→ Extracted material
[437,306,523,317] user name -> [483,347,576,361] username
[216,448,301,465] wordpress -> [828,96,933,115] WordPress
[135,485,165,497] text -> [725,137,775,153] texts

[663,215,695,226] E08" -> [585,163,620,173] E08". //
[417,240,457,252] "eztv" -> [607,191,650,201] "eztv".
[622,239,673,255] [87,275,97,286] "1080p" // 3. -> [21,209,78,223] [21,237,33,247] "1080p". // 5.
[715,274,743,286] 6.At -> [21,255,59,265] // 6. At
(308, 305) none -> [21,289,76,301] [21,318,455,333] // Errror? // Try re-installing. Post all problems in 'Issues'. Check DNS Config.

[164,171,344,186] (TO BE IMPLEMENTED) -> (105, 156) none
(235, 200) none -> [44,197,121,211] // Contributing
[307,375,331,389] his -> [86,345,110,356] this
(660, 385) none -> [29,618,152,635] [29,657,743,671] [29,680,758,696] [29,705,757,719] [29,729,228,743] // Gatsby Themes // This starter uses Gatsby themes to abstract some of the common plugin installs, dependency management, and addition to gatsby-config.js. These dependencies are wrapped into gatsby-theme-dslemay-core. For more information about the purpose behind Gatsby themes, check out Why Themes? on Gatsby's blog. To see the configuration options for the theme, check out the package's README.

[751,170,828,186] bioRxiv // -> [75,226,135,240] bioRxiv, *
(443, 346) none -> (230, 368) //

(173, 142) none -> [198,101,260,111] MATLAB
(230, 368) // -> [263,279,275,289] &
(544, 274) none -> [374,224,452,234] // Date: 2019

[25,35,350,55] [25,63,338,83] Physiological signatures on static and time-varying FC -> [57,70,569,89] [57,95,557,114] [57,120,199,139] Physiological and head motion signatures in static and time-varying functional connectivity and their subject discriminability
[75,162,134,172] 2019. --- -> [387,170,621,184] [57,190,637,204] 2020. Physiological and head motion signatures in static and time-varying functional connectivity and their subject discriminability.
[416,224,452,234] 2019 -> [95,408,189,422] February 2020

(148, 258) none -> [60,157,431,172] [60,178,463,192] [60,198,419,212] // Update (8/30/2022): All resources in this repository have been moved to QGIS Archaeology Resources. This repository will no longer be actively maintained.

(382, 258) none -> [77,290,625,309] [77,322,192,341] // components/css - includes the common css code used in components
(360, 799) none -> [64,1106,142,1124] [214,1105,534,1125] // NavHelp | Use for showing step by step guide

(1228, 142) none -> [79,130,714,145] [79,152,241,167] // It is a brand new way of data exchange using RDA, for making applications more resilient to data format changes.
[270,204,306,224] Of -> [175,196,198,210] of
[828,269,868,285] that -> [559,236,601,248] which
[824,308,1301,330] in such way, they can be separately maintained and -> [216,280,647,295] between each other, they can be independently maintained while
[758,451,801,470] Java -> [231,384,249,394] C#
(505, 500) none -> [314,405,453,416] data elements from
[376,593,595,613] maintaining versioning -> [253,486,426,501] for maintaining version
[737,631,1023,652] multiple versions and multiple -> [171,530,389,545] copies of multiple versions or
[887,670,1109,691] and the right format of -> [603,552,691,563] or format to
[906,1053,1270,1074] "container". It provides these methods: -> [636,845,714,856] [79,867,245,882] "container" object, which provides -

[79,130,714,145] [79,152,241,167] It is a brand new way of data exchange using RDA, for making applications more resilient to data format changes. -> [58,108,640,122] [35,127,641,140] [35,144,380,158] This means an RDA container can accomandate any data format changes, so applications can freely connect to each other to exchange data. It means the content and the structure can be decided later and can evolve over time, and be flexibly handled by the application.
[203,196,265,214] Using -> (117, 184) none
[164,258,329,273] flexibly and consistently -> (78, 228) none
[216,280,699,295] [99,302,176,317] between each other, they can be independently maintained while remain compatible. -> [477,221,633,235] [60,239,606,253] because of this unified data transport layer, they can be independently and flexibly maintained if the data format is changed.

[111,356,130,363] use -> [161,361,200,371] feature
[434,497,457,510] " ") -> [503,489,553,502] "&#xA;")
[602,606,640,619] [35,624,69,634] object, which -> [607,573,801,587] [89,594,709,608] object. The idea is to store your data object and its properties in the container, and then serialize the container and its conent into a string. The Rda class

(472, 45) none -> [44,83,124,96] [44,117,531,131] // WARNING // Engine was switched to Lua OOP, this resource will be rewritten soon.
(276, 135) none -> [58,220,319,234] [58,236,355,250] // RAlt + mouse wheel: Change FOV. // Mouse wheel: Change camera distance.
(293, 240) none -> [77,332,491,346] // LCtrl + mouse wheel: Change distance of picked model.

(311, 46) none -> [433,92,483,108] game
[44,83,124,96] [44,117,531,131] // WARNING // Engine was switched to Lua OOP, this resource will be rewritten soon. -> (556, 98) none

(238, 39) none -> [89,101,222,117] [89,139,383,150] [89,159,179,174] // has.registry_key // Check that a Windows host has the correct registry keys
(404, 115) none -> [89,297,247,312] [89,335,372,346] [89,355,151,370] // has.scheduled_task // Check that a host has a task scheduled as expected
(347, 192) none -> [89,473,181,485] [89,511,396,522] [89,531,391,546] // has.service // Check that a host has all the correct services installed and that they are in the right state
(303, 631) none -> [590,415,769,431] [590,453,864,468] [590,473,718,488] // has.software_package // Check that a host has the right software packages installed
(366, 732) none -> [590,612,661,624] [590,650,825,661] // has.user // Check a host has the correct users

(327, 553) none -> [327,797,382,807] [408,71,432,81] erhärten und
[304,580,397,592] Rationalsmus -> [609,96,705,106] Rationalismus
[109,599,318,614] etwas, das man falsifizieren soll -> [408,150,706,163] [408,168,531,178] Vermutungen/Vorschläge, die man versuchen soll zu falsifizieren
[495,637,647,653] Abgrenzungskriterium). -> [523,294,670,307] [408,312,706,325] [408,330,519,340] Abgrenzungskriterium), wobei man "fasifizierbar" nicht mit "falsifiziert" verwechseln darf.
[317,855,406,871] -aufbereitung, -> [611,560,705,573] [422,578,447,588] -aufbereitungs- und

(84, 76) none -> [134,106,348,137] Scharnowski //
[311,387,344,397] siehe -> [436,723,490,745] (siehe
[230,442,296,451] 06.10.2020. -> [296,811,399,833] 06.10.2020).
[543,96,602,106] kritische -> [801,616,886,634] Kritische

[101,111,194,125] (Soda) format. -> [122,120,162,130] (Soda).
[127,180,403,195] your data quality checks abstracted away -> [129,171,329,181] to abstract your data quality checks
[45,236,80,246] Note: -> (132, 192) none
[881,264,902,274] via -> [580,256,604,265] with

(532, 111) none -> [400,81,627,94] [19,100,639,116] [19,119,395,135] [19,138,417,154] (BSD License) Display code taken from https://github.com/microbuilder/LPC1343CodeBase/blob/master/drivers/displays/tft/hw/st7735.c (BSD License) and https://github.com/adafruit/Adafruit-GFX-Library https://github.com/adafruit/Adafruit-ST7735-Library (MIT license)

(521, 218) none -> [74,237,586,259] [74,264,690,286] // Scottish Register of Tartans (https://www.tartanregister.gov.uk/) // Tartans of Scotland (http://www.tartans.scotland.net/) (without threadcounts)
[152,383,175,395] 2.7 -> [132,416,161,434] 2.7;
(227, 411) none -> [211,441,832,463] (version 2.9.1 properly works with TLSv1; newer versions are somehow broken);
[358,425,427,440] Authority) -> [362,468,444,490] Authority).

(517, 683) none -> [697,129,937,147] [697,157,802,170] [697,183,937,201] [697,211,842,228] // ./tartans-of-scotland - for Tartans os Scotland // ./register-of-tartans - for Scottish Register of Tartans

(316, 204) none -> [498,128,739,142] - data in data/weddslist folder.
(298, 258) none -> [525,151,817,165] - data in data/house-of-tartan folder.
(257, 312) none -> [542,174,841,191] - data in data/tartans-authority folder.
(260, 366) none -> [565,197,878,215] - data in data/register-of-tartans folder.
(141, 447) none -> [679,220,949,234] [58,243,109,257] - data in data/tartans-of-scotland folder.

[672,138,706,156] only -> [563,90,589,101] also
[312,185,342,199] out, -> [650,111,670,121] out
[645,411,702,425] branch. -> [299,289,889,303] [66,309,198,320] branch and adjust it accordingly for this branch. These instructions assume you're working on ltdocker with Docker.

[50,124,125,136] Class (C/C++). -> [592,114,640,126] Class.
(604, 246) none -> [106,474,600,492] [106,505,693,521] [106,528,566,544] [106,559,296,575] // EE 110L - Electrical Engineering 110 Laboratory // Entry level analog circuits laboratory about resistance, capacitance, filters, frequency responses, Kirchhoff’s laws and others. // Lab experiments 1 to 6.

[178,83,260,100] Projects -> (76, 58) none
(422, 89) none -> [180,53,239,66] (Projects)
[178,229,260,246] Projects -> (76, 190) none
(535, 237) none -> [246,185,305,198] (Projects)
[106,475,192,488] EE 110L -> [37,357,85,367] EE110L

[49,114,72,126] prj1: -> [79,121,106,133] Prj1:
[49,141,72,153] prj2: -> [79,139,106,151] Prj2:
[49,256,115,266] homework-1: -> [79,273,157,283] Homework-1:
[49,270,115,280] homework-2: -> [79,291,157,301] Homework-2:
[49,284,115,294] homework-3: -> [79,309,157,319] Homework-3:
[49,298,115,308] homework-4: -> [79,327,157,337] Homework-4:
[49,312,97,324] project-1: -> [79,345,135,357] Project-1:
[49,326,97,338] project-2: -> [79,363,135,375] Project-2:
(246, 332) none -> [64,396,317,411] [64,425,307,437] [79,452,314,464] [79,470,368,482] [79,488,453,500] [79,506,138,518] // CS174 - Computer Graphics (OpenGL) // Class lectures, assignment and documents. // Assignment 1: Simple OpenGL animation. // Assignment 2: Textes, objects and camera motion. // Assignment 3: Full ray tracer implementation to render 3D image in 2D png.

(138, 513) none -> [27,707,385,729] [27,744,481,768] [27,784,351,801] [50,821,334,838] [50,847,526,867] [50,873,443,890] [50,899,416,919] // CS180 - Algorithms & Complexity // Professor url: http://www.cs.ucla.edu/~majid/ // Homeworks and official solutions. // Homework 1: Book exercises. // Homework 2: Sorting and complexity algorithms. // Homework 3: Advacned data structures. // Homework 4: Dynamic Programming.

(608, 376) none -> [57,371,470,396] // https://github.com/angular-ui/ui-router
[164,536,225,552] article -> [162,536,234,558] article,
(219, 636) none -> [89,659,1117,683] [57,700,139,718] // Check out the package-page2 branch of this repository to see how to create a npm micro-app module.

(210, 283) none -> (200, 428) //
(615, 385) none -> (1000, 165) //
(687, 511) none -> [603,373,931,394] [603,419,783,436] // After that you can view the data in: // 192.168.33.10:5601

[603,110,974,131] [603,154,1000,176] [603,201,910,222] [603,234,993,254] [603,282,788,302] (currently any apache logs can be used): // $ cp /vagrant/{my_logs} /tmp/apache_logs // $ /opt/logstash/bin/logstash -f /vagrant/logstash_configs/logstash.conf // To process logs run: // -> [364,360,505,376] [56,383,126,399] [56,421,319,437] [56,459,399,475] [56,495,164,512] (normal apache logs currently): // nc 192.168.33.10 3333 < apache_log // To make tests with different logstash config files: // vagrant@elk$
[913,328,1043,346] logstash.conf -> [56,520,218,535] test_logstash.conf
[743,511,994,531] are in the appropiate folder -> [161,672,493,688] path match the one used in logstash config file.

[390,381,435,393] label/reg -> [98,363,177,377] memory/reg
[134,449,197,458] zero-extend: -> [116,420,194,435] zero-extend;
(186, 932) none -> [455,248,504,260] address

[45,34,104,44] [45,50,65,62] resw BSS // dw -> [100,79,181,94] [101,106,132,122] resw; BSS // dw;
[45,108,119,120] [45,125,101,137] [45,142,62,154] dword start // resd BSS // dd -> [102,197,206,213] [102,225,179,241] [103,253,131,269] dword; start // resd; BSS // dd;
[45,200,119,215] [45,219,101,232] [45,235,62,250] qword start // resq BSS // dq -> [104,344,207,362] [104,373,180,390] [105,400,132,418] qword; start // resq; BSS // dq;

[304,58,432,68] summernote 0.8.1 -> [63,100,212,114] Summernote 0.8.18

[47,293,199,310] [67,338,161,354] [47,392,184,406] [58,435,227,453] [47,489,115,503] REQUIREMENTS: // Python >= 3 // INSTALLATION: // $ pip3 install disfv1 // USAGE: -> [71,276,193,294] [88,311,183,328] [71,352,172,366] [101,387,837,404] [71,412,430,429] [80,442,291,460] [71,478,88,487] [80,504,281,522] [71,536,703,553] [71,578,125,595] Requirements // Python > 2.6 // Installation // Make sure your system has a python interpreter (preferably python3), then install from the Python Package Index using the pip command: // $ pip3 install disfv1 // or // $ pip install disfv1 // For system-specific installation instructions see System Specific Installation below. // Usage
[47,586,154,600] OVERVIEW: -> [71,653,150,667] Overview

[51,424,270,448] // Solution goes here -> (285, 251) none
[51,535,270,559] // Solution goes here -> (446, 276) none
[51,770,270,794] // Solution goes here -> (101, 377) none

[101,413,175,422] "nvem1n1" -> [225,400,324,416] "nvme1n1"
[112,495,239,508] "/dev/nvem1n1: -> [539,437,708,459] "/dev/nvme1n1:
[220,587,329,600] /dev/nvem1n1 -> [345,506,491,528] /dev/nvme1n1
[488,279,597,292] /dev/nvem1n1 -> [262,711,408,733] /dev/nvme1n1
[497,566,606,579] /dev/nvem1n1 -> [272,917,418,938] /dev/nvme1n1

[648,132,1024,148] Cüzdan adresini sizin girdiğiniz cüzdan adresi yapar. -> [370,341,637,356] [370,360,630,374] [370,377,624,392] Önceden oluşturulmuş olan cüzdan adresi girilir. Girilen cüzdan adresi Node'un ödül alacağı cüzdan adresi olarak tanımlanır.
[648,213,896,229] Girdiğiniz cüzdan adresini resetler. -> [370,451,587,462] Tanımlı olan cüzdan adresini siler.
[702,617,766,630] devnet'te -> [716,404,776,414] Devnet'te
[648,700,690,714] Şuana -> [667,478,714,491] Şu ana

→ What is expected
Taking the listing above as a whole, count the lines that include the word "wheel" and report the figure only.

→ Written answer
2